- What to produce: Below are entries; copy exactly the lines from the one with "discount: 50.00 -> none" through the one with "total: 1173.26 -> 1230.25", both included, and leave out the rest.

- Data extract:
· · · · ·

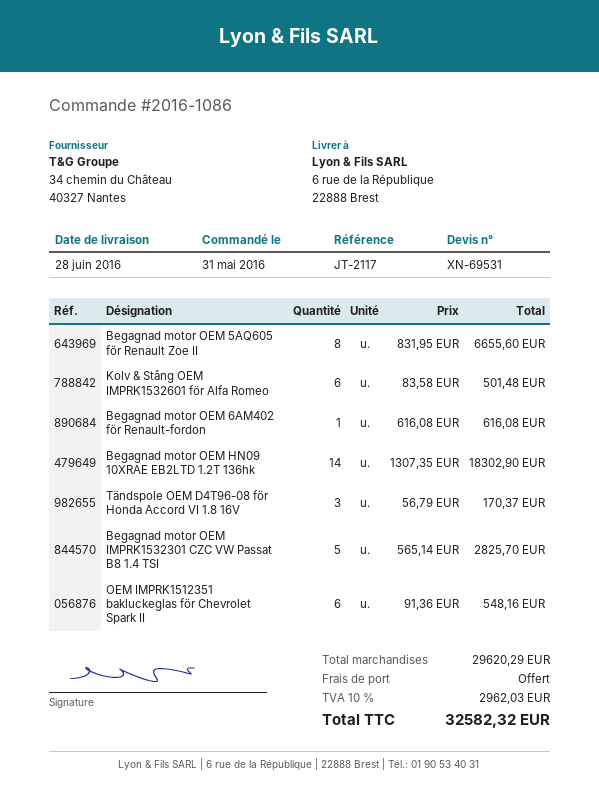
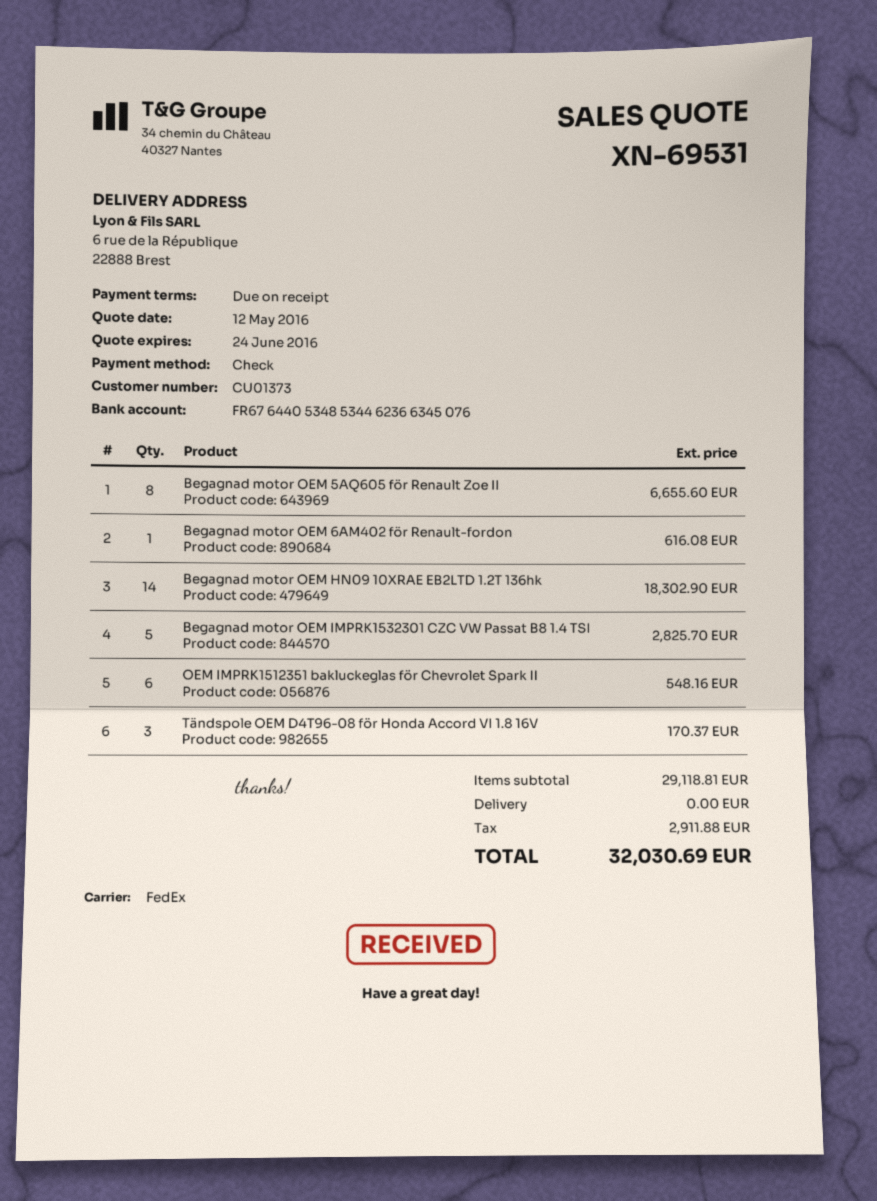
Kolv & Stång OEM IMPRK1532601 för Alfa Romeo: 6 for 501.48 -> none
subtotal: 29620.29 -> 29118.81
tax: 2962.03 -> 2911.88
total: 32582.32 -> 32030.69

· · · · ·

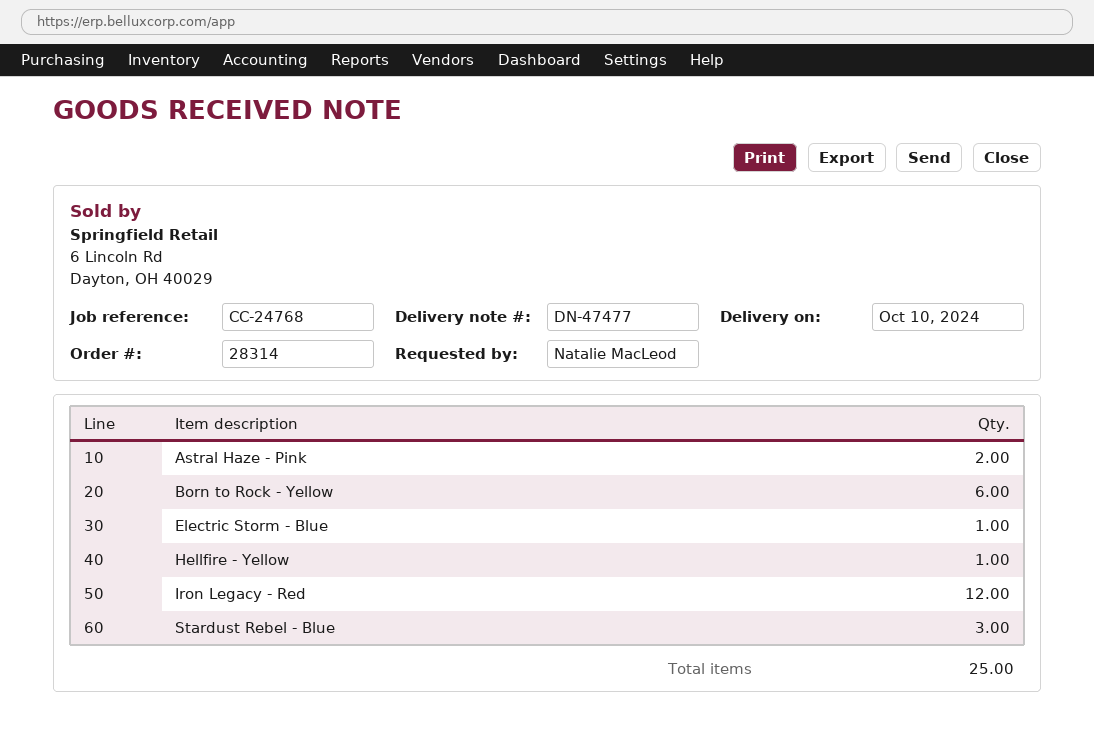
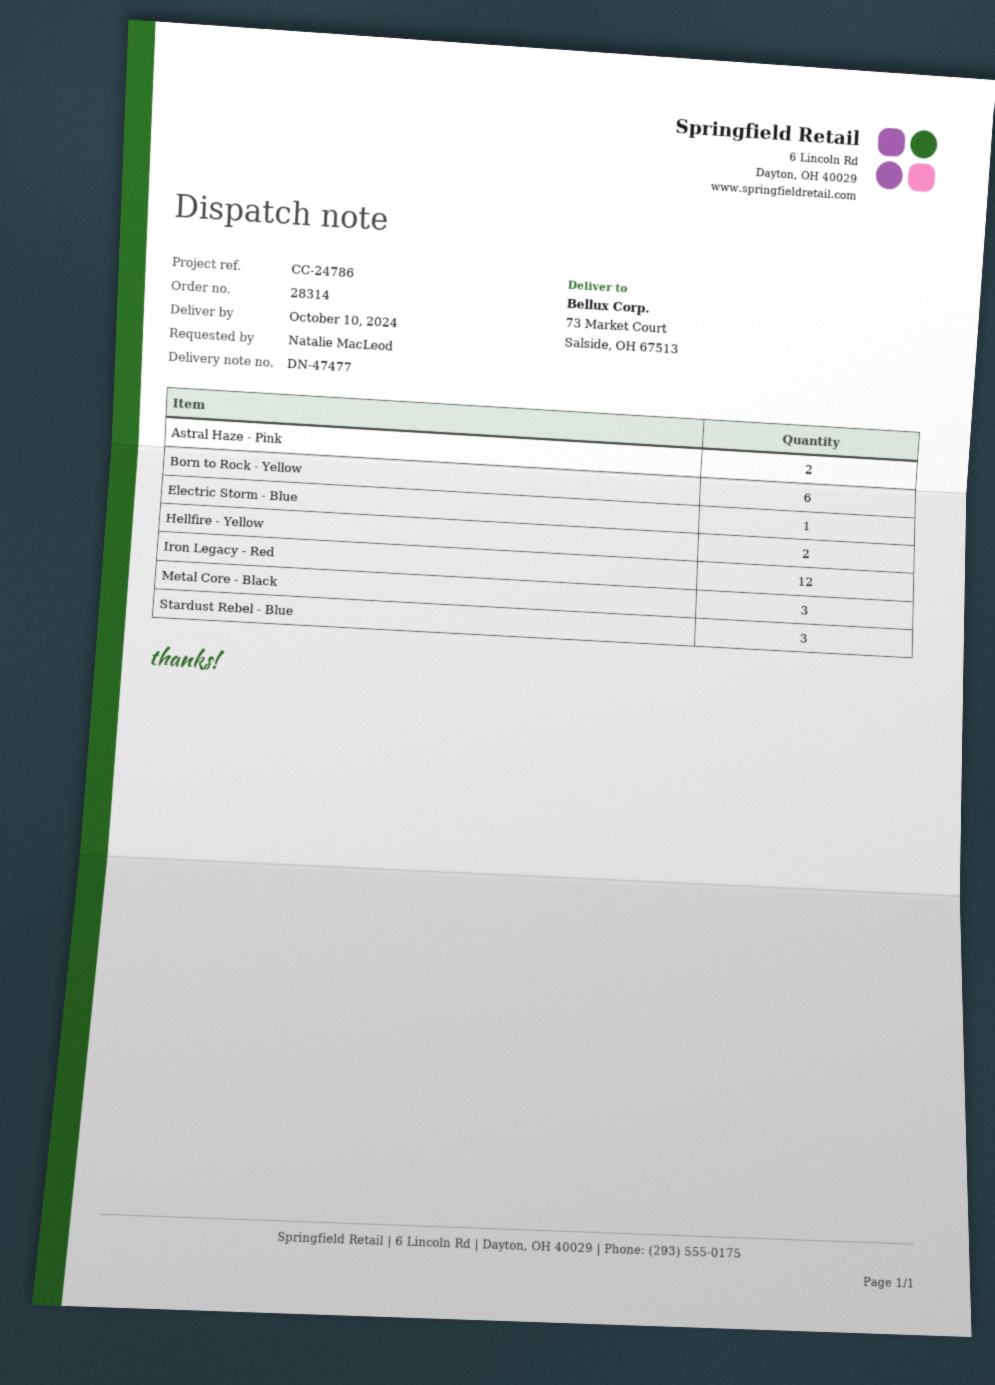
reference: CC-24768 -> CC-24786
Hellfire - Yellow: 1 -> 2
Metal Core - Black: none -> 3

· · · · ·

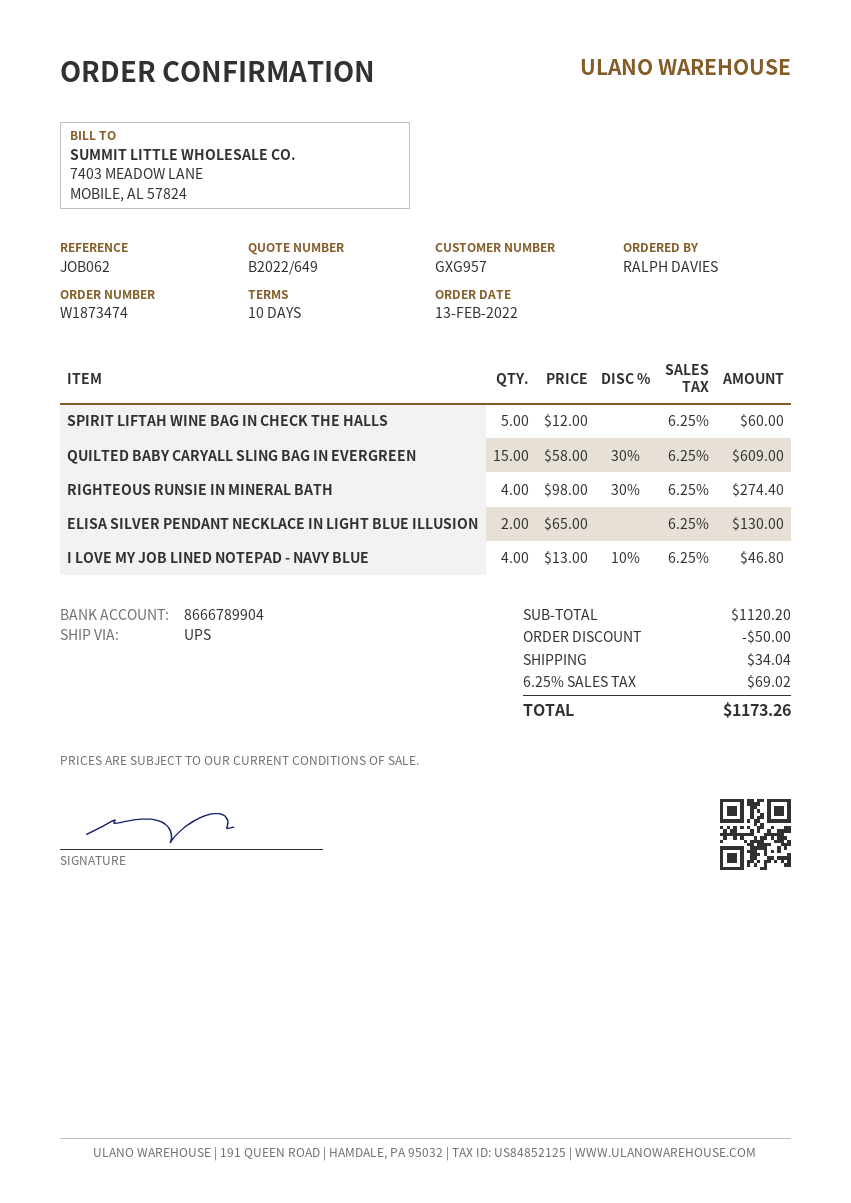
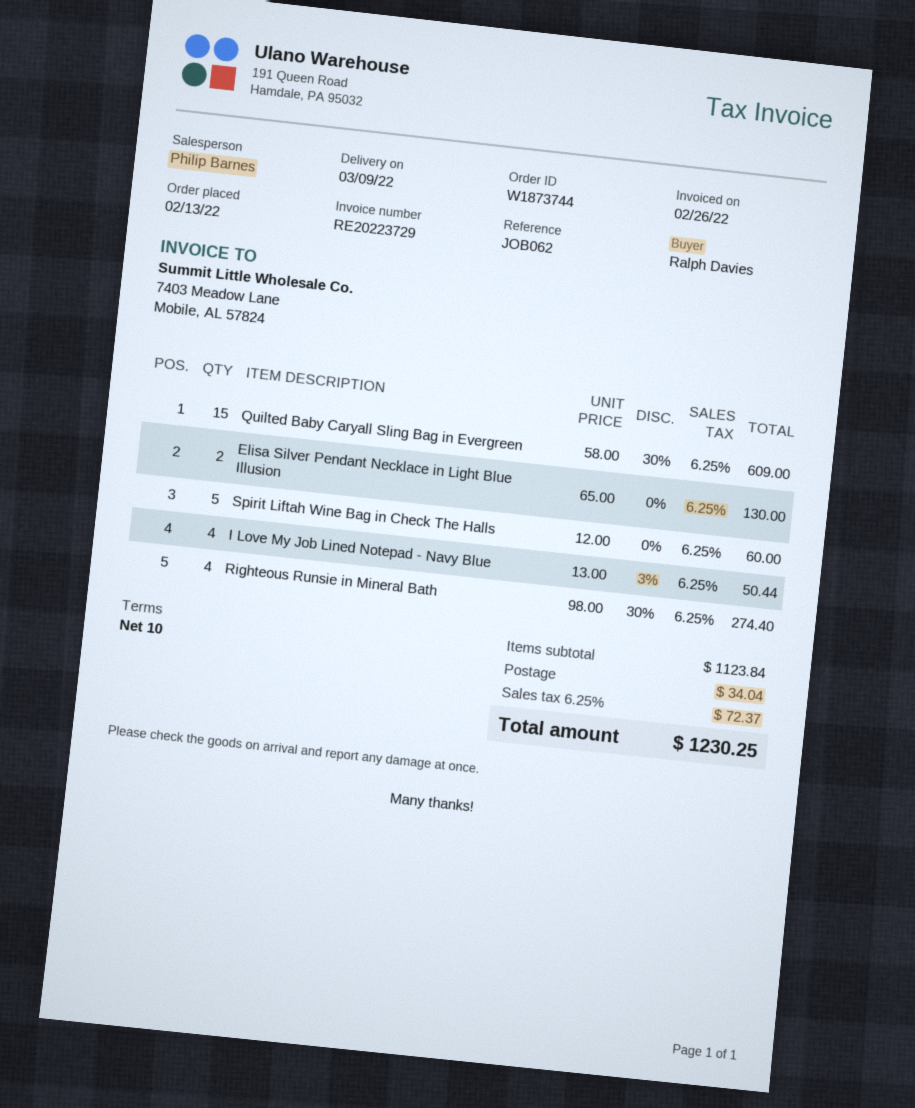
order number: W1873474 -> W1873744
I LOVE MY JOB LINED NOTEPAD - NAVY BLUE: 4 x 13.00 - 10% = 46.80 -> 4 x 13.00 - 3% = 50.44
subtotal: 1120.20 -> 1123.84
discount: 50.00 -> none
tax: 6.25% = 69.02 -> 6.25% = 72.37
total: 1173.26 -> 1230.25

· · · · ·

- Task answer:
discount: 50.00 -> none
tax: 6.25% = 69.02 -> 6.25% = 72.37
total: 1173.26 -> 1230.25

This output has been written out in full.